**WHAT IS BEING ASKED:** Could you please retype all of the records exactly, skipping any pictures?

**AVAILABLE DATA:**
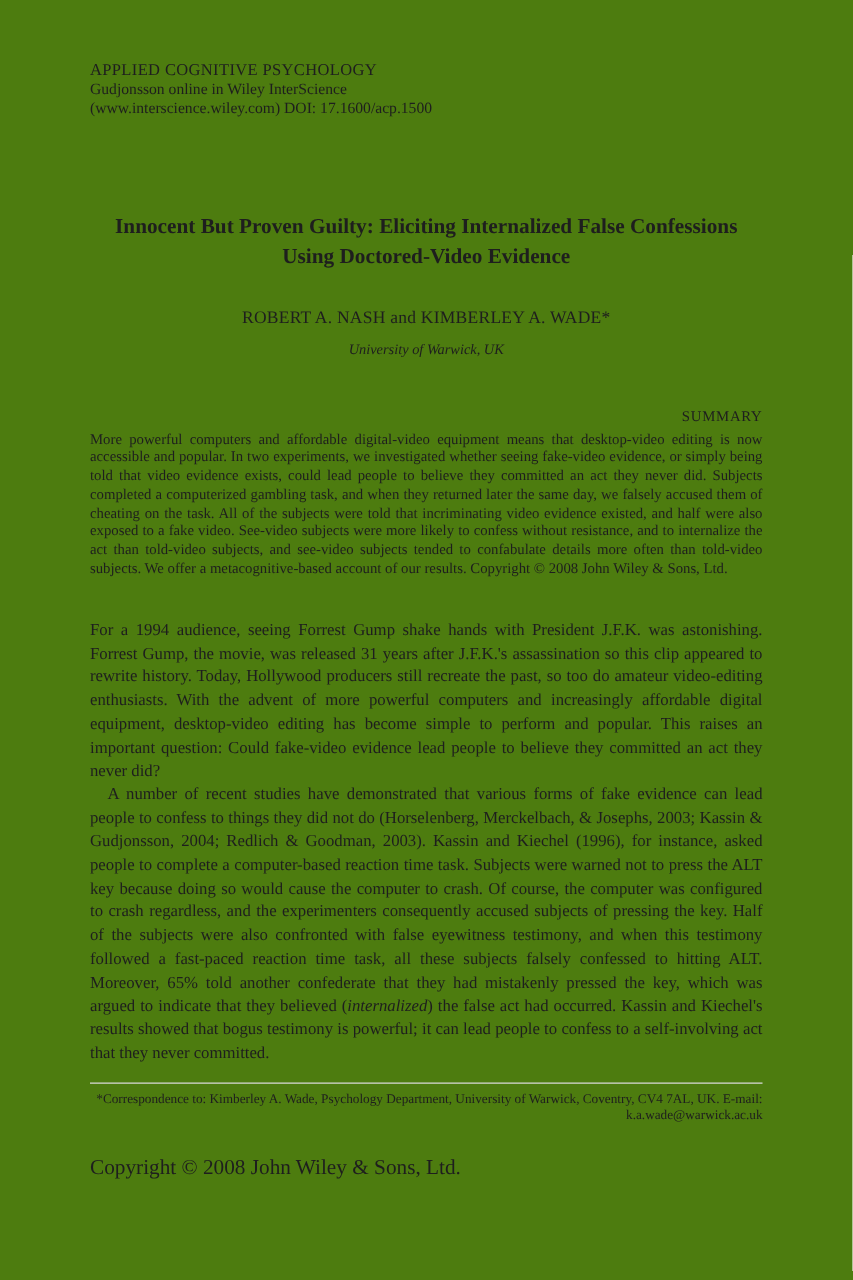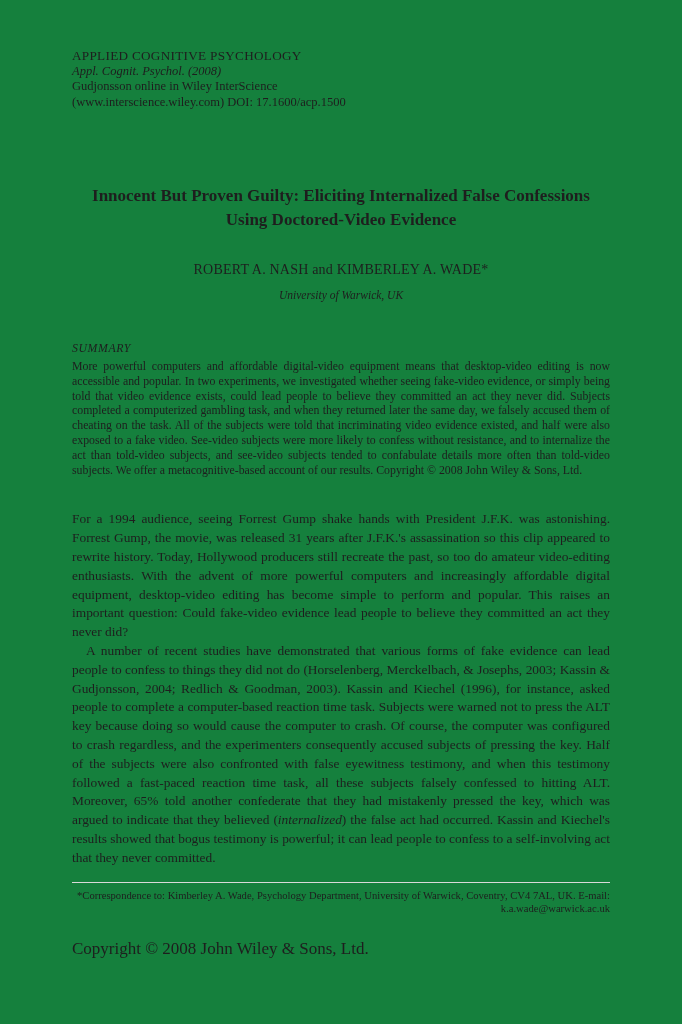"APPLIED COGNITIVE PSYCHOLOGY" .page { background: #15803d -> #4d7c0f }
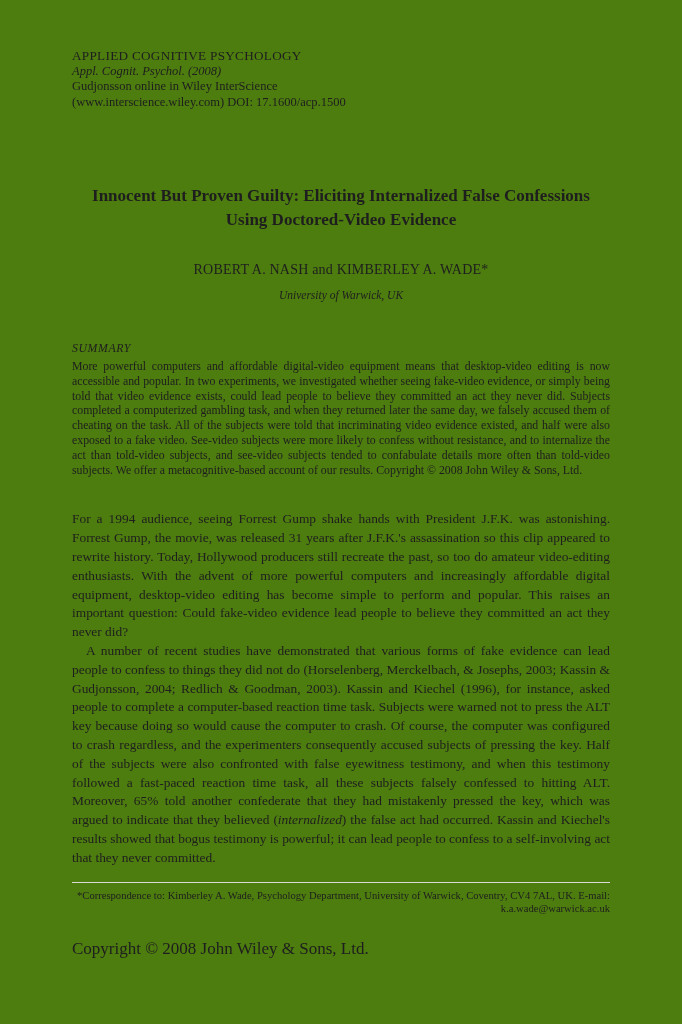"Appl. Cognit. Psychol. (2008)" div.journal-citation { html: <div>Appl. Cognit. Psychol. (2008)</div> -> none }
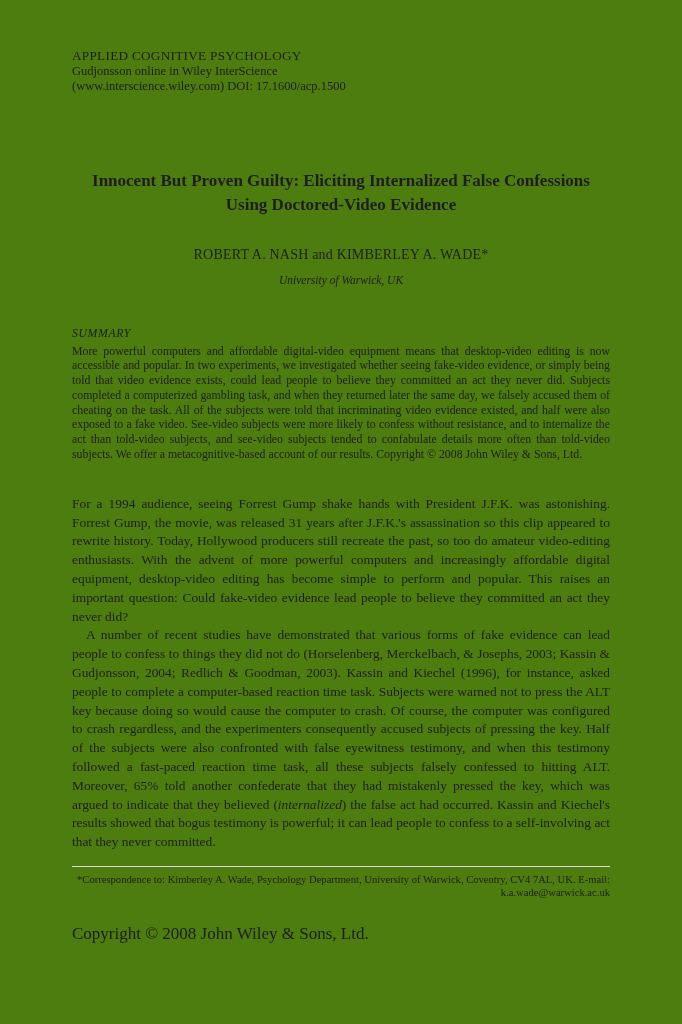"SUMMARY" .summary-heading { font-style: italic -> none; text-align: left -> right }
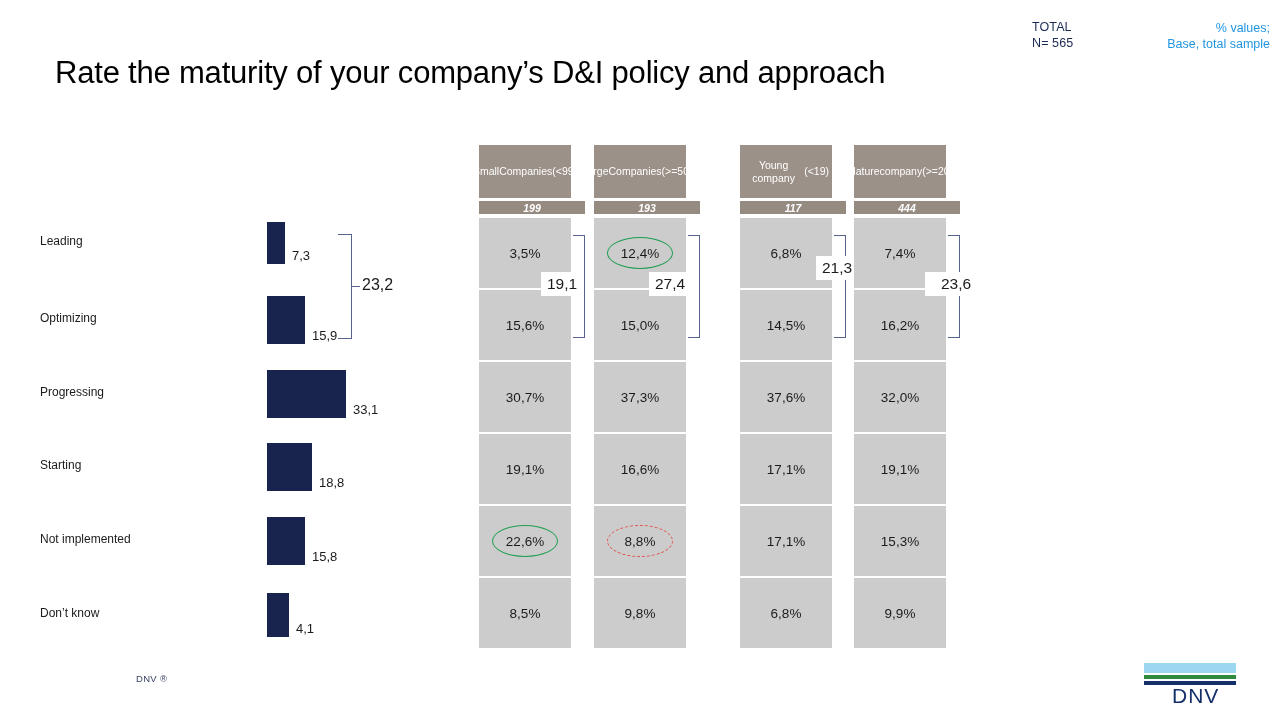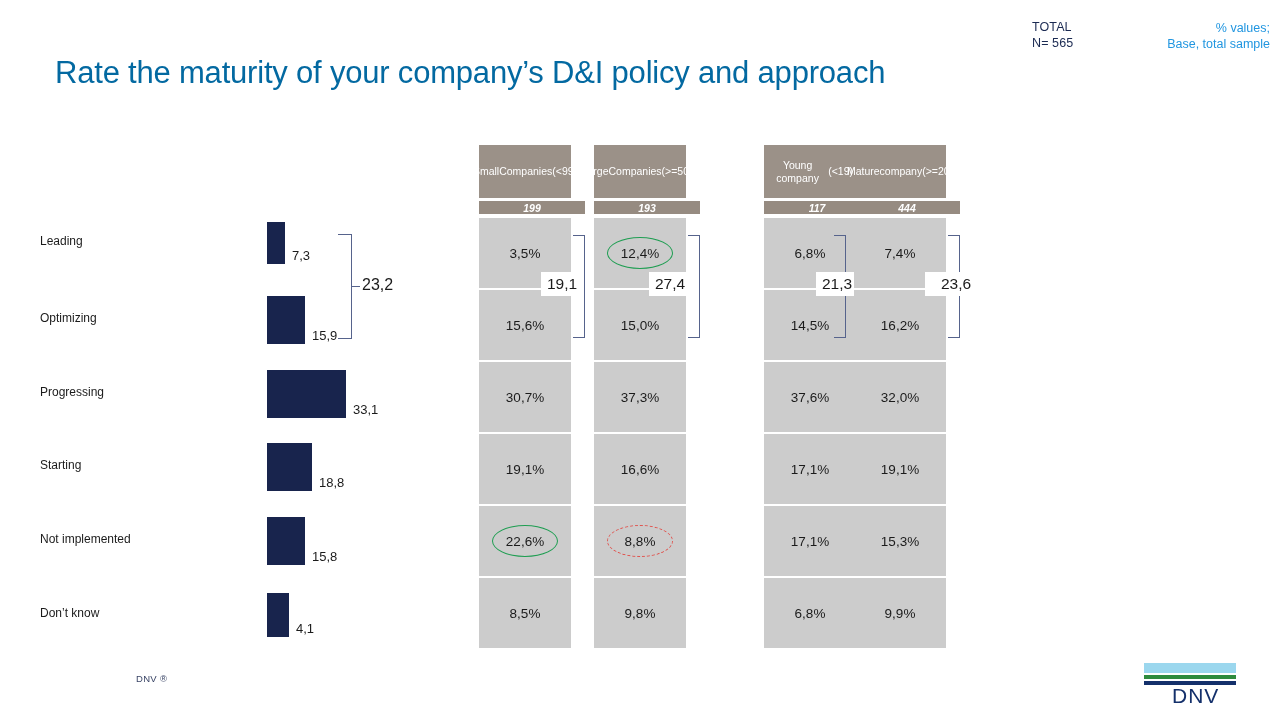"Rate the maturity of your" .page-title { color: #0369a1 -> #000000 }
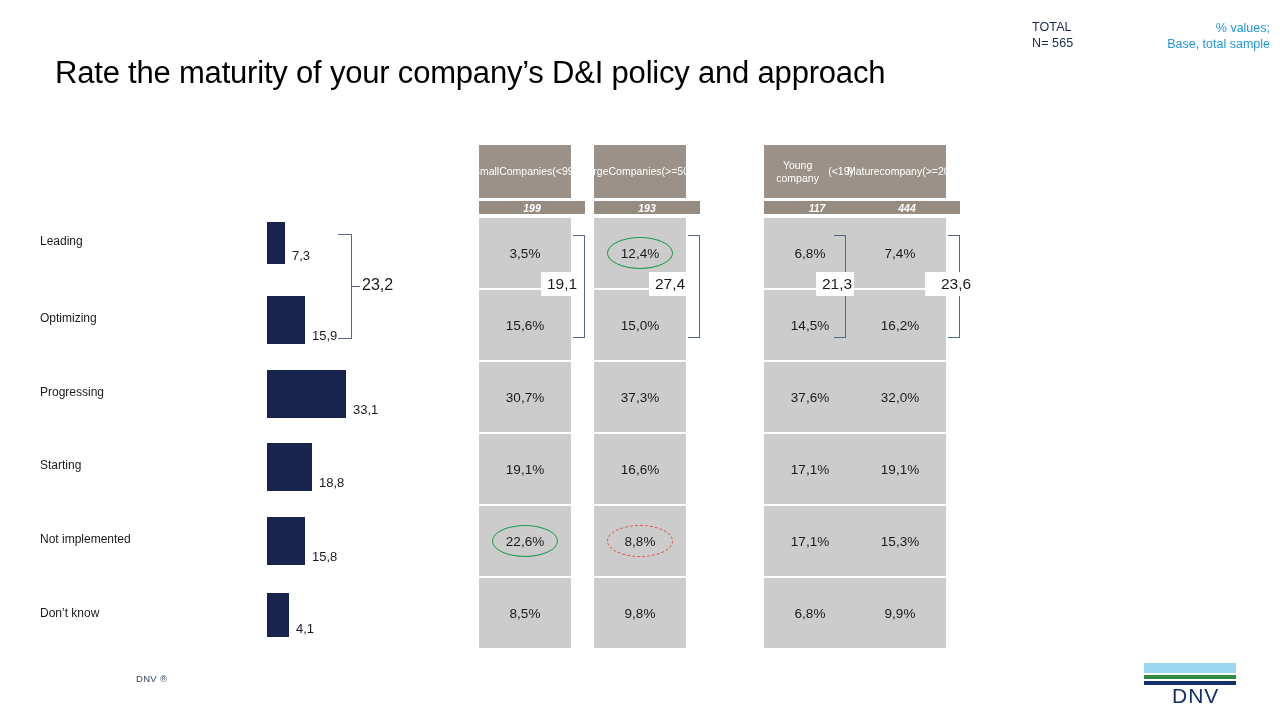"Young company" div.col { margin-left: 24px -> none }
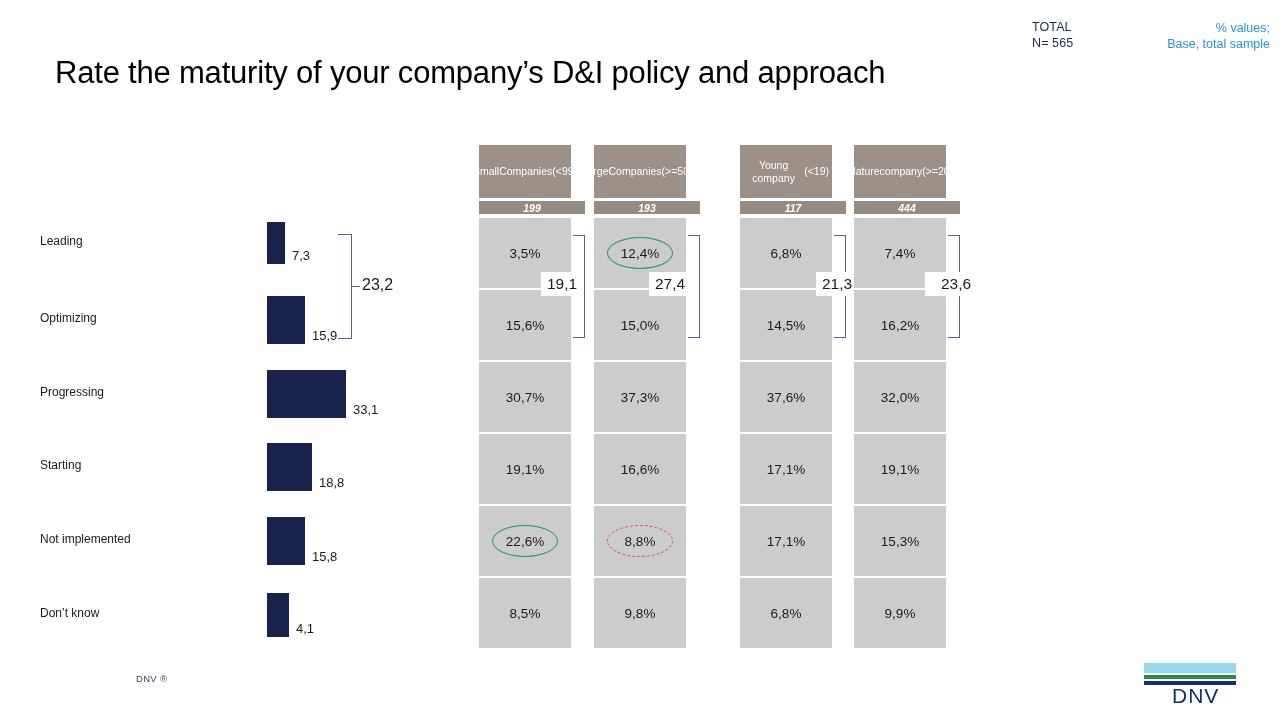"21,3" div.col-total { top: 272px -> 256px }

**OUTPUT FOR THIS EXERCISE:**
"APPLIED COGNITIVE PSYCHOLOGY" .page { background: #15803d -> #4d7c0f }
"Appl. Cognit. Psychol. (2008)" div.journal-citation { html: <div>Appl. Cognit. Psychol. (2008)</div> -> none }
"SUMMARY" .summary-heading { font-style: italic -> none; text-align: left -> right }
"Rate the maturity of your" .page-title { color: #0369a1 -> #000000 }
"Young company" div.col { margin-left: 24px -> none }
"21,3" div.col-total { top: 272px -> 256px }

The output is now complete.